-- Try it --
How many lines in the records below contain the string "subtotal"? Answer with the number alone.

+-------+

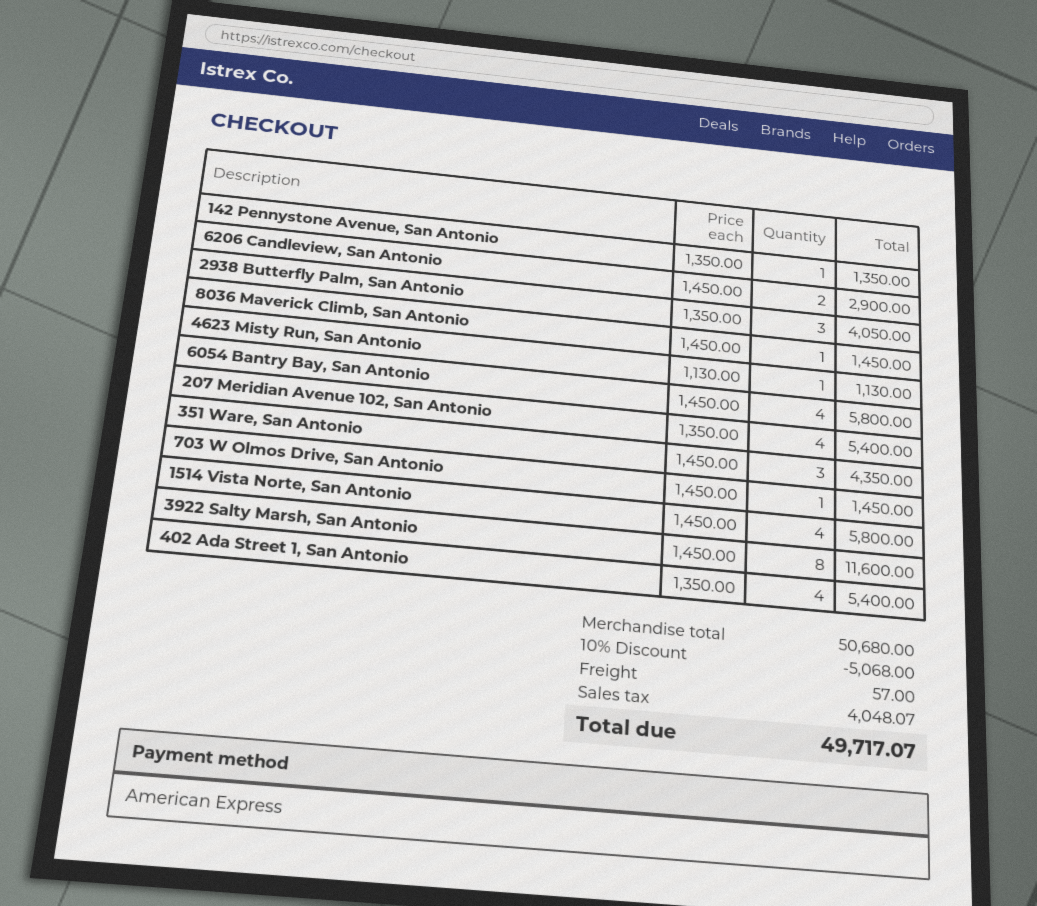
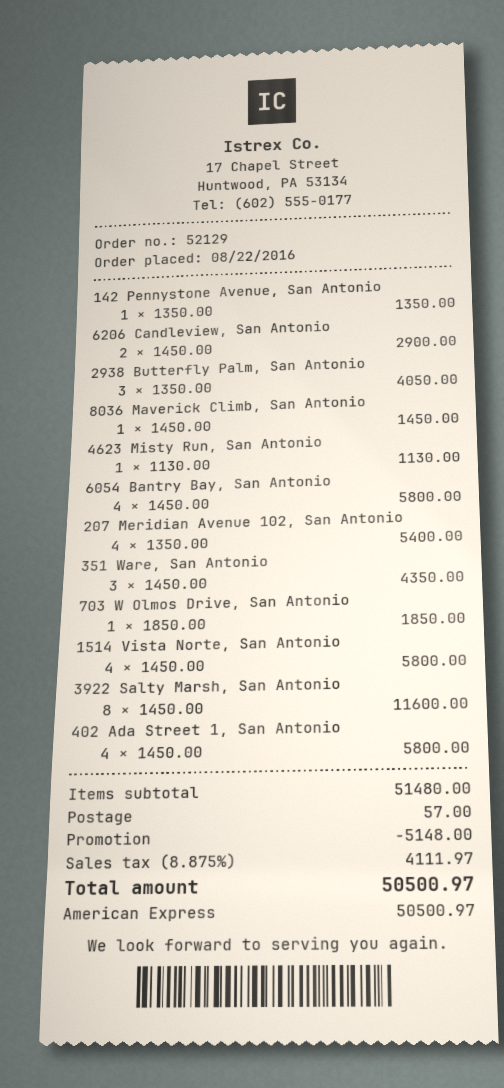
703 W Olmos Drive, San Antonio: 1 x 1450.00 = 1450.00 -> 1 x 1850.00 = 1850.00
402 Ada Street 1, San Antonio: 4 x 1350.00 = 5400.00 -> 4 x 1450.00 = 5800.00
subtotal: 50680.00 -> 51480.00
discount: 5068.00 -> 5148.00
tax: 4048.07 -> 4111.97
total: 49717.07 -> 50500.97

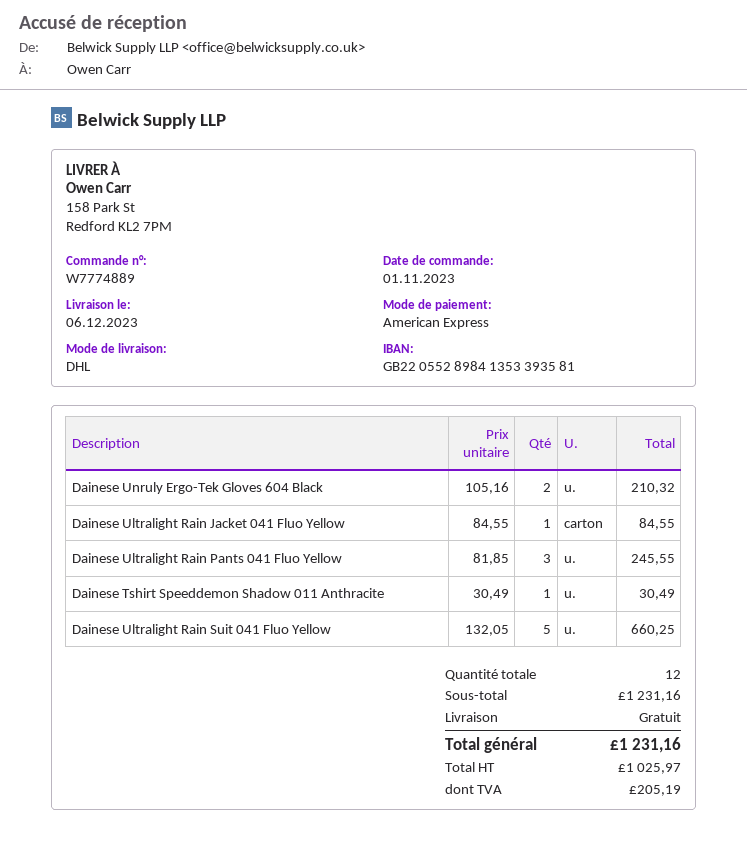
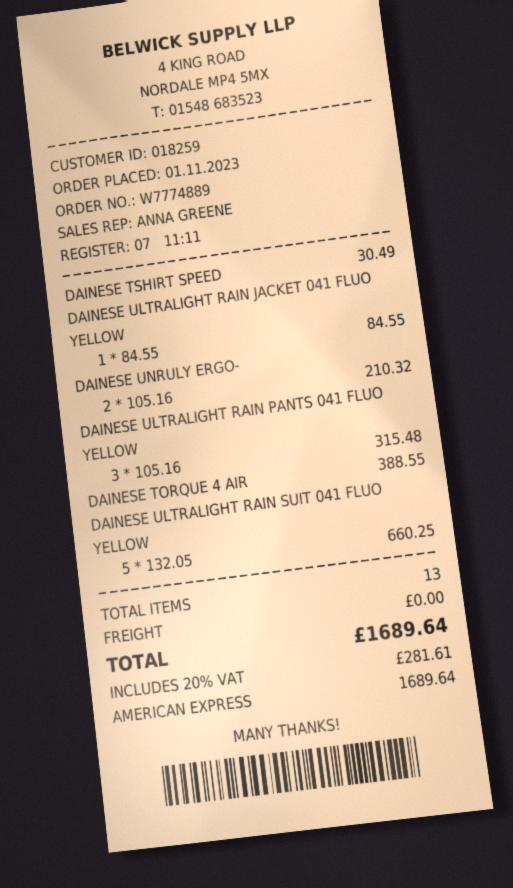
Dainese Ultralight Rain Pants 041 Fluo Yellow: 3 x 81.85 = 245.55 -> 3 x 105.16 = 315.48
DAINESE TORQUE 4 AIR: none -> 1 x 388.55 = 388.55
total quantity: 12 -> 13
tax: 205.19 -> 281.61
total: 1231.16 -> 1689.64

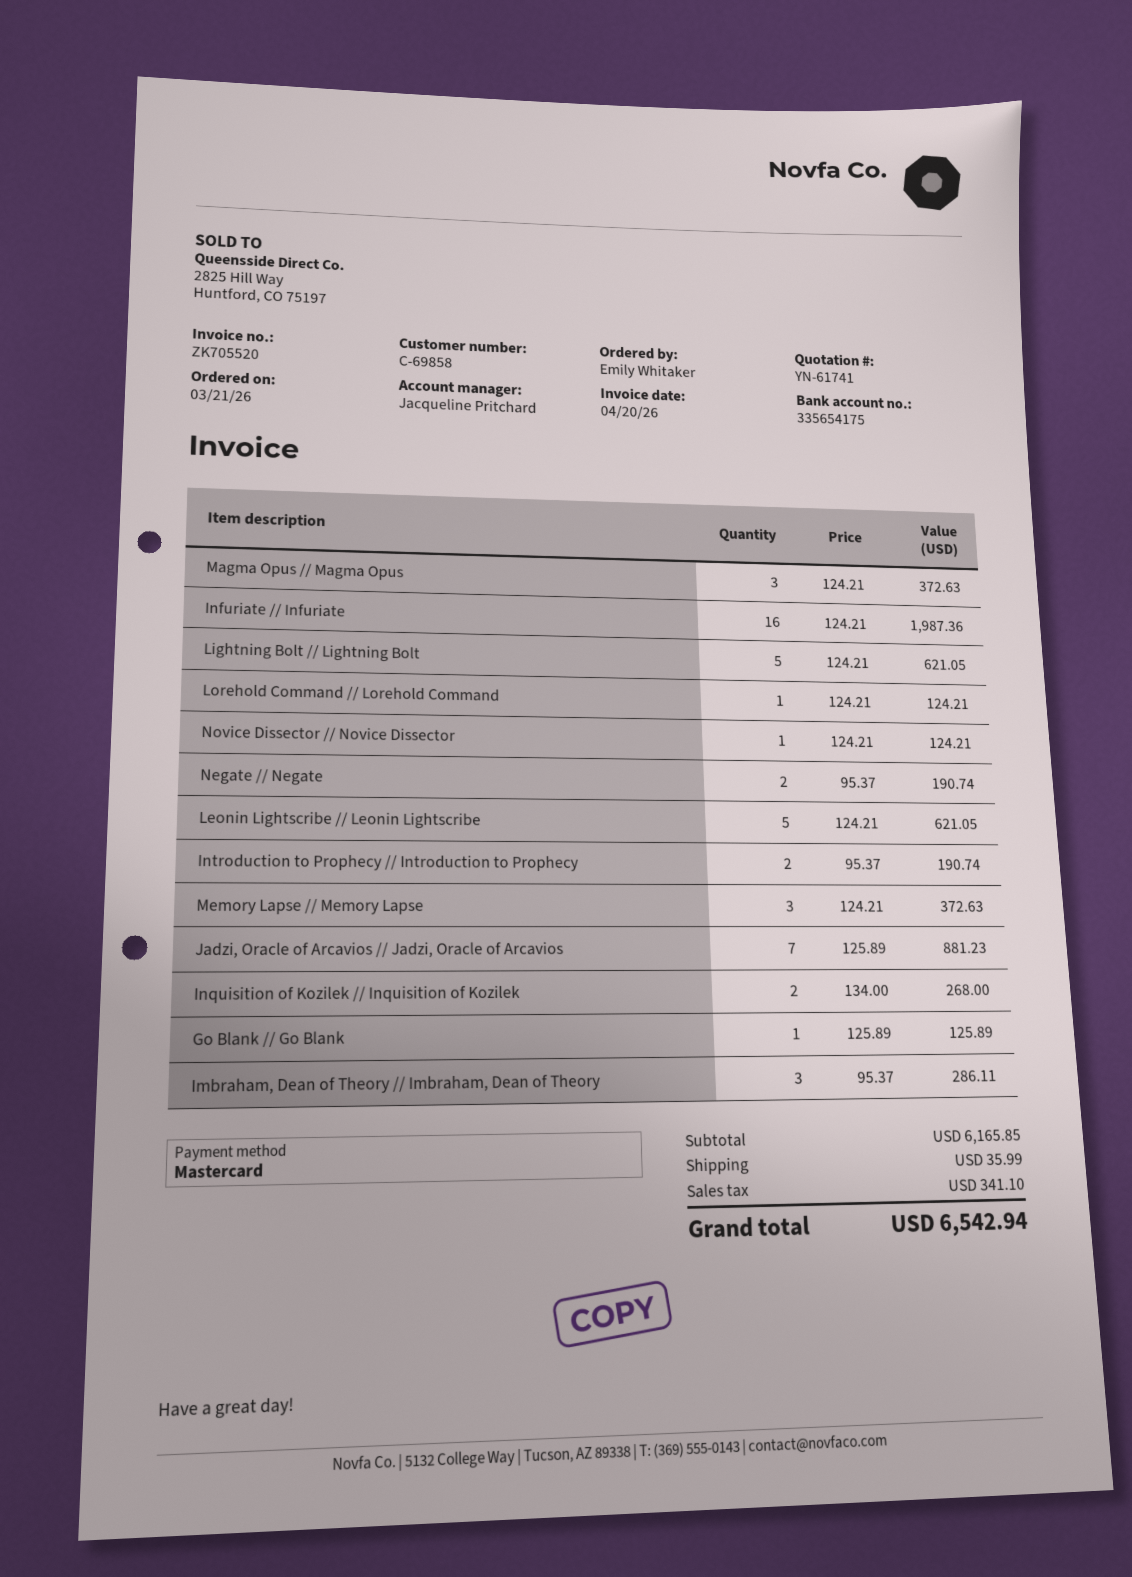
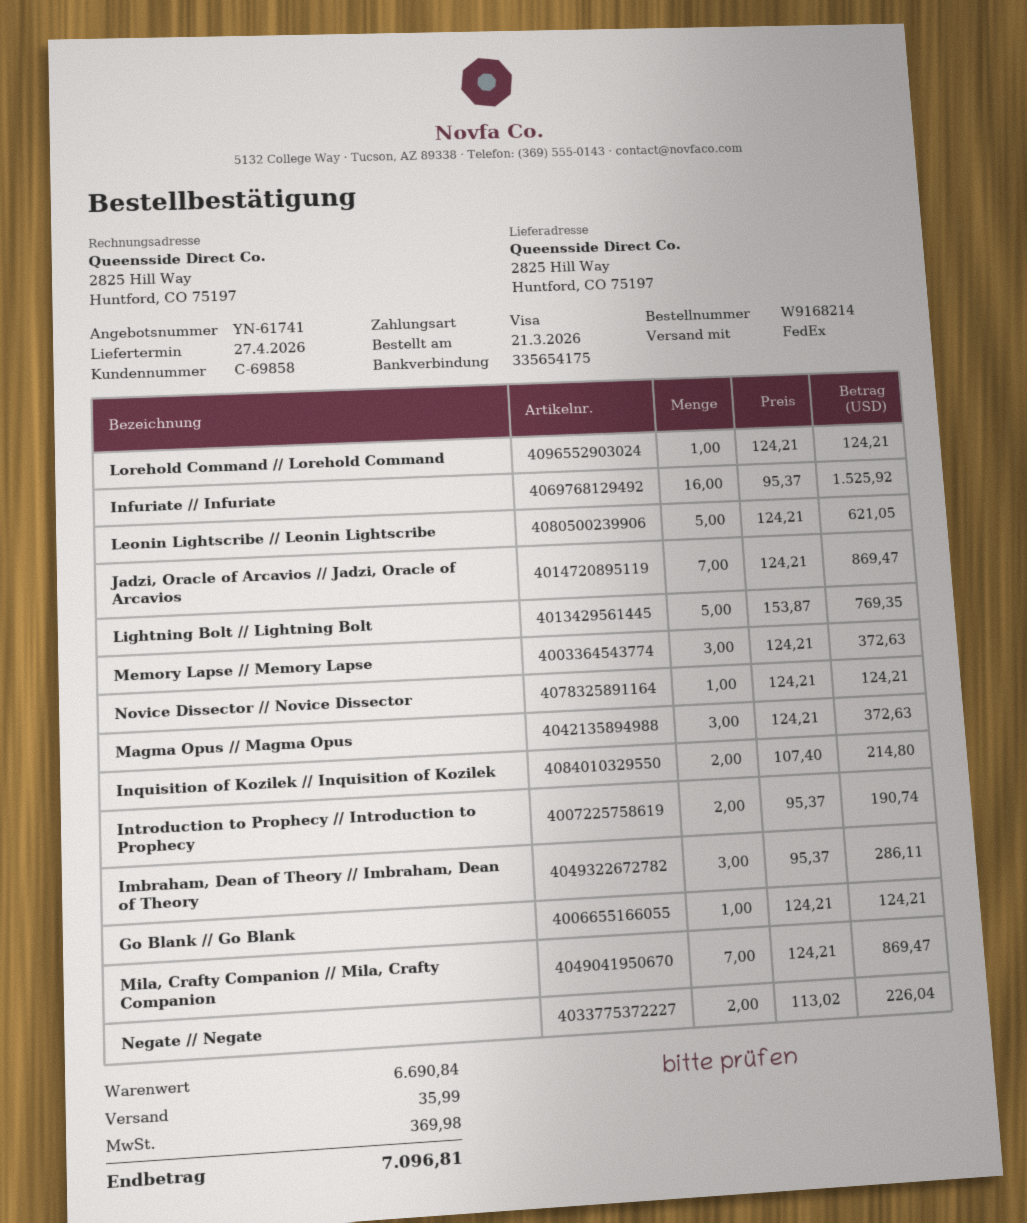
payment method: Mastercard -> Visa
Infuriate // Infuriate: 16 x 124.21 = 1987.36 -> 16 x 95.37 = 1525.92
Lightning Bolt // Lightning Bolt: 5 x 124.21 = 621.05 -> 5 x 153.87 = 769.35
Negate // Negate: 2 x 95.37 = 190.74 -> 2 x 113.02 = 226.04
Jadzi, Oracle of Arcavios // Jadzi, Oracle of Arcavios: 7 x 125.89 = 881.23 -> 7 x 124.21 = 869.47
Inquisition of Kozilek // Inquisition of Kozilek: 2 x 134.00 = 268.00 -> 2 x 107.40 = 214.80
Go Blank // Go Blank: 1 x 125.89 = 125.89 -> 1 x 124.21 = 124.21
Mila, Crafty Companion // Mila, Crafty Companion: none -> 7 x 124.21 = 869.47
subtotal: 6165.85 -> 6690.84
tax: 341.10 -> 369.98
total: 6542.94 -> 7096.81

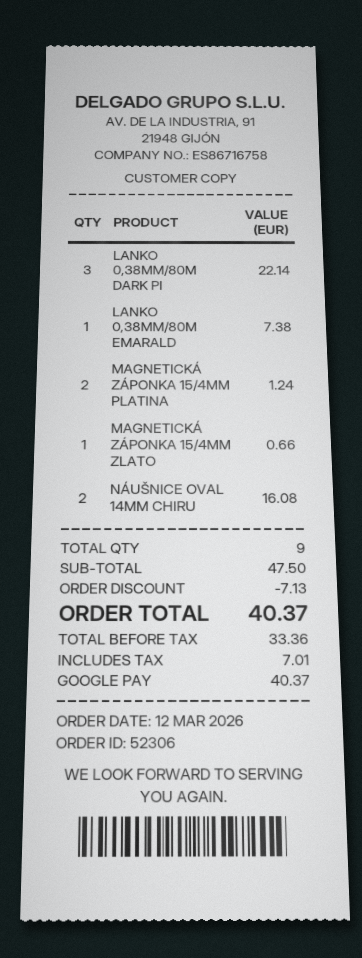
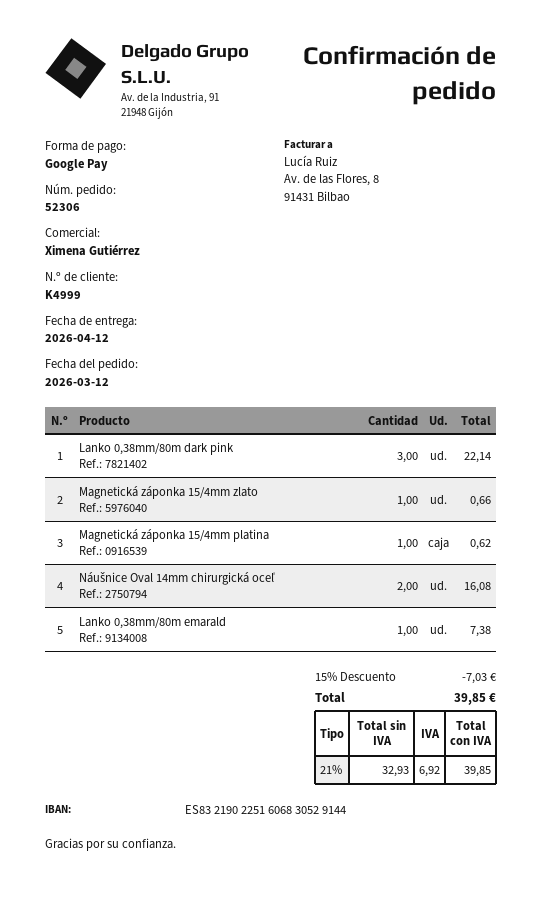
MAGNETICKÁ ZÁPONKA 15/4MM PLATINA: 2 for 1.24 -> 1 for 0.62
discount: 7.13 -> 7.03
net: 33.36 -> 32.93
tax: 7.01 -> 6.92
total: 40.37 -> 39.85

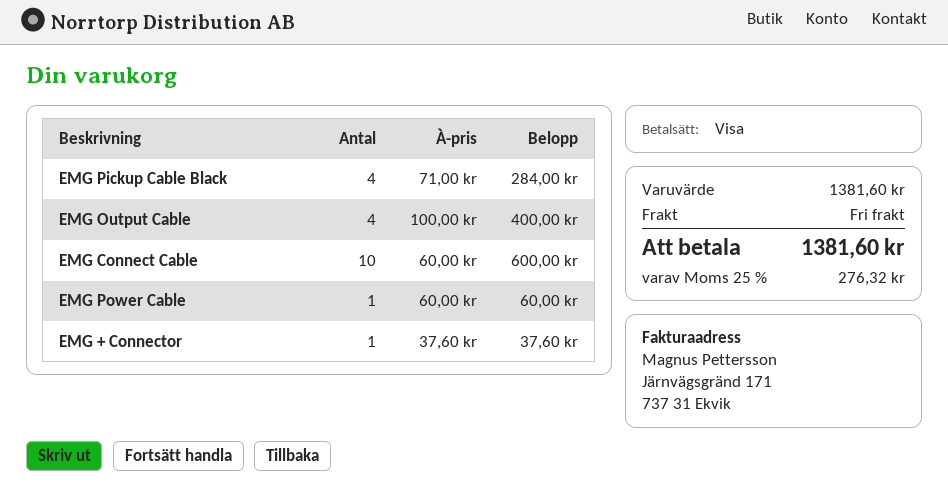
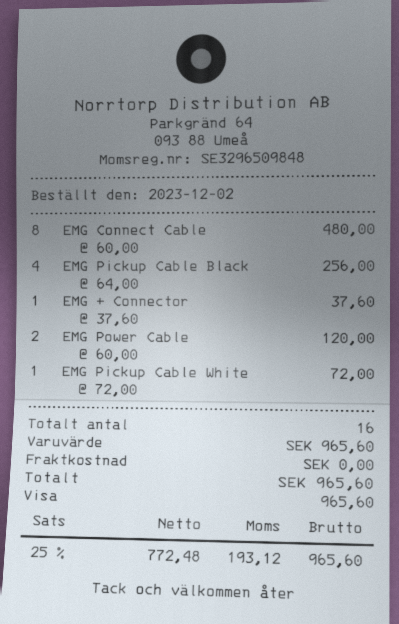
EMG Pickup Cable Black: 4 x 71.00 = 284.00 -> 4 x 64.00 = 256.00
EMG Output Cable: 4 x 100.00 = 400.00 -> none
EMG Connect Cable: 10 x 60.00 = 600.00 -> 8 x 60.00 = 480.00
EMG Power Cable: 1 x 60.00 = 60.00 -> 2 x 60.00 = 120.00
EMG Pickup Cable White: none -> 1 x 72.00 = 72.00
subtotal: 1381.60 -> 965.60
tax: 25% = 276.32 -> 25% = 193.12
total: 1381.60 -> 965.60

+-------+

-- Response --
3